The client's default HTTP adapter is built on the spray HTTP toolkit, which is Akka-based and asynchronous. A Dispatch-based adapter is also available. At this time spray (and thus Akka) is a hard dependency, but if there is demand we may consider designating it as "provided" so that you may opt for the Dispatch adapter (or a custom one for your preferred HTTP client) and avoid pulling in Akka dependencies if you wish, or to avoid version conflicts. Please share your feedback if you find the spray deps burdensome.

With either adapter, API calls will return a uniform Future[Response] type, where Response is an io.keen.client.scala.Response. Instances have statusCode and body attributes that you may inspect to act on errors. An example of choosing the Dispatch adapter is shown below.

The client also depends on grizzled-slf4j for logging.

It is cross-compiled for 2.10 and 2.11 Scala versions. If you are interested in support for other versions or discover any binary compatibility problems, please share your feedback.

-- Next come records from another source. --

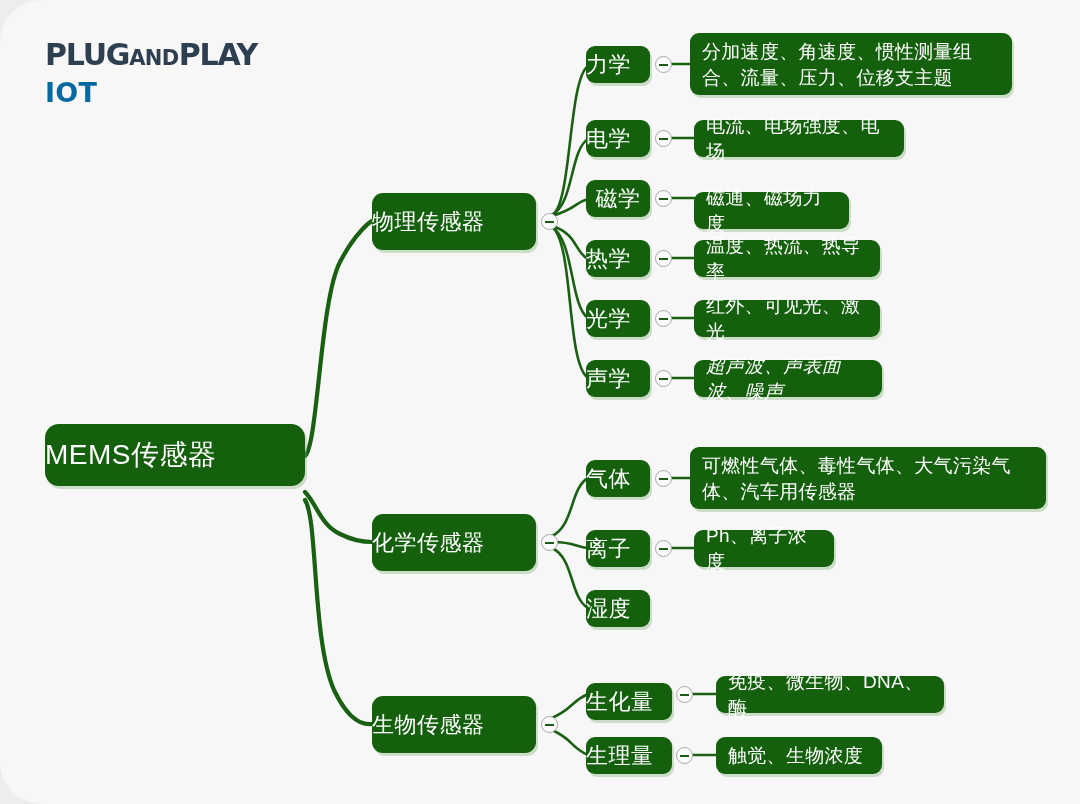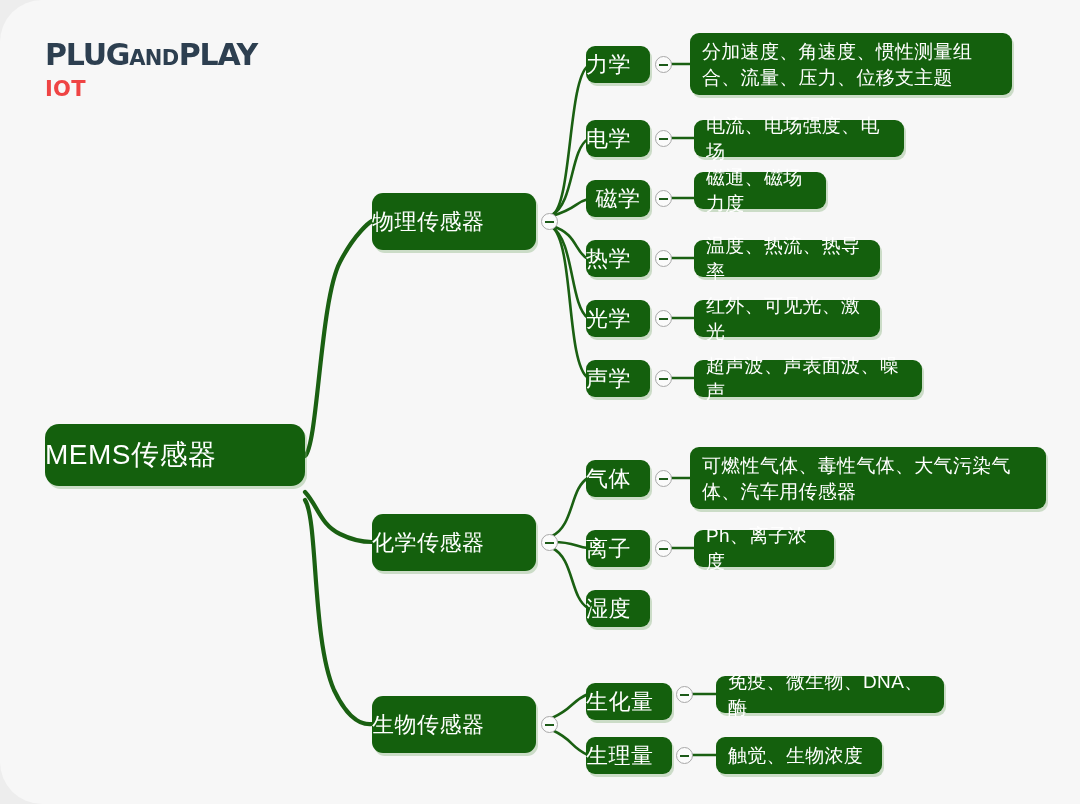"IOT" #logo .lg-sub { color: #ef4444 -> #0369a1; font-size: 21px -> 27px }
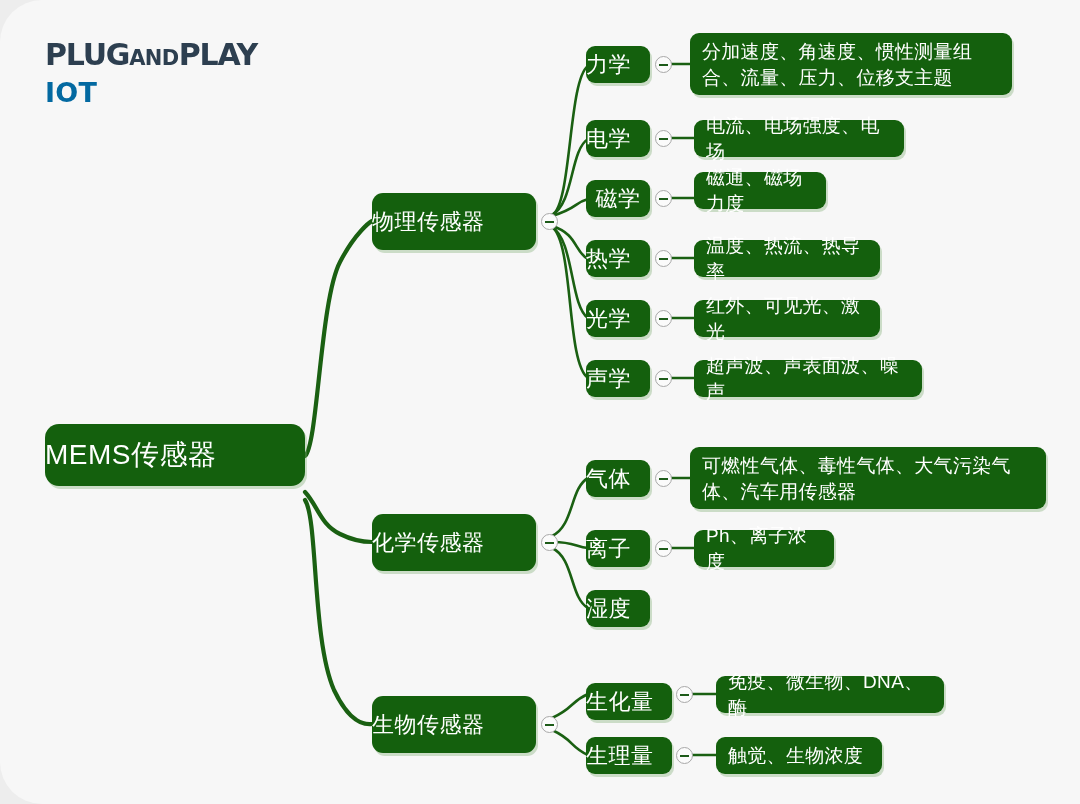"磁通、磁场力度" div.node { top: 172px -> 192px; width: 132px -> 155px }
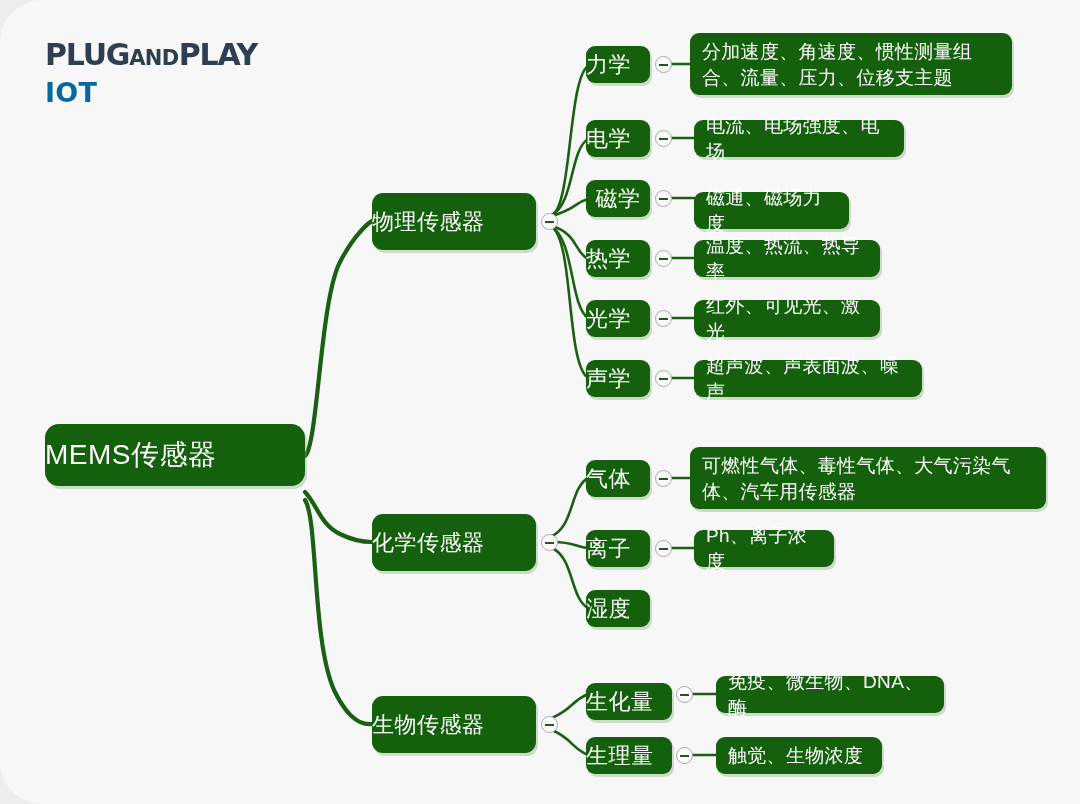"超声波、声表面波、噪声" div.node { font-style: none -> italic; width: 228px -> 188px }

Using the Dispatch adapter

To use the Dispatch HTTP adapter instead of the Spray default, specify the following override when instantiating a Client instance:

import io.keen.client.scala.{ Client, HttpAdapterDispatch }

val keen = new Client {
  override val httpAdapter = new HttpAdapterDispatch
}

JSON

Presently this library does not do any JSON parsing. It works with strings only. It is assumed that you will parse the JSON returned and pass stringified JSON into any methods that require it. Feedback is welcome!

We understand that Scala users value the language's strong type system. Again, we wish to avoid unwanted dependencies given that there are so many JSON parsing libraries out there. We'd eventually like to offer rich types through JSON adapters with optional deps.

Hack On It

Unit tests can be run with the standard SBT commands test, testQuick, etc.

The test suite includes integration tests which require keys and access to Keen IO's API. If you have set keys through environment variables or configuration as described above, you may run these with:

$ sbt it:test

Only use a dedicated dummy account for this purpose, data could be destroyed that you didn't expect!